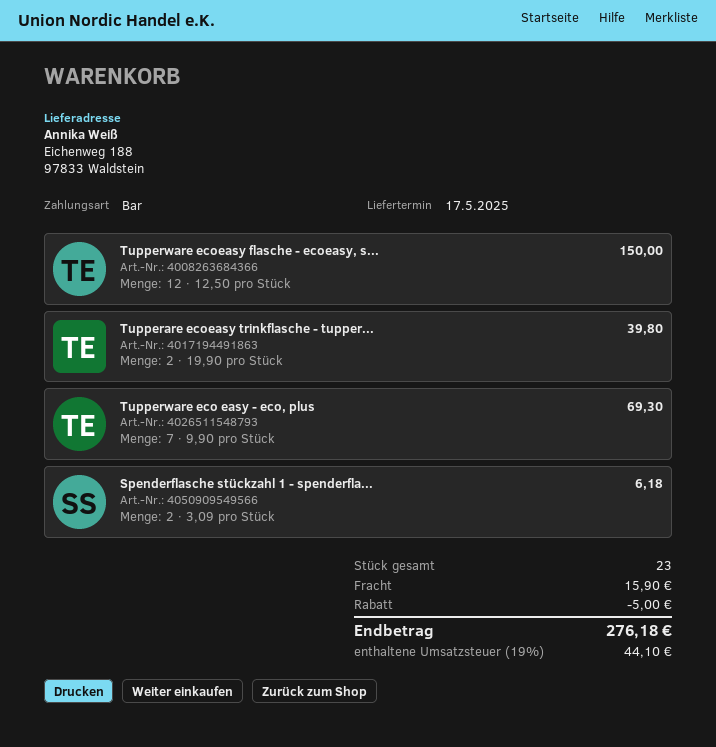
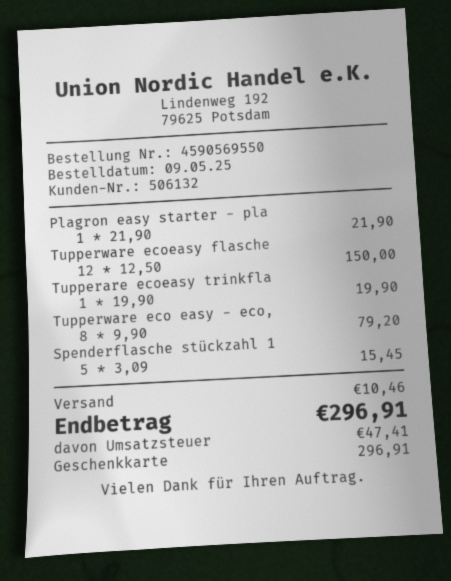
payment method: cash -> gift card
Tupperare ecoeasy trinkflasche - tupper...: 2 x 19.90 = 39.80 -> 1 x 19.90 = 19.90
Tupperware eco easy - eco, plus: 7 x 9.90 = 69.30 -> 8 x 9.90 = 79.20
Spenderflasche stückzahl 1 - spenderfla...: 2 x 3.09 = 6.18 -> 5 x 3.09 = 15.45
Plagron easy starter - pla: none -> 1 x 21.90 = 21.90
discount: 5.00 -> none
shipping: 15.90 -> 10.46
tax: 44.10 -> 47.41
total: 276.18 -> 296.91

---

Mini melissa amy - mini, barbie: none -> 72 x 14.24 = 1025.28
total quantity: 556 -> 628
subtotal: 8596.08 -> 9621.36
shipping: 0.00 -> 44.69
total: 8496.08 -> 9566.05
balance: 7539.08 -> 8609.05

- [ASSIGNMENT] The line above containing "Mini melissa amy", the line containing "balance: 7539.08 -> 8609.05", and every line between them are to be transcribed exactly; no other line is wanted.

- [RESULT]
Mini melissa amy - mini, barbie: none -> 72 x 14.24 = 1025.28
total quantity: 556 -> 628
subtotal: 8596.08 -> 9621.36
shipping: 0.00 -> 44.69
total: 8496.08 -> 9566.05
balance: 7539.08 -> 8609.05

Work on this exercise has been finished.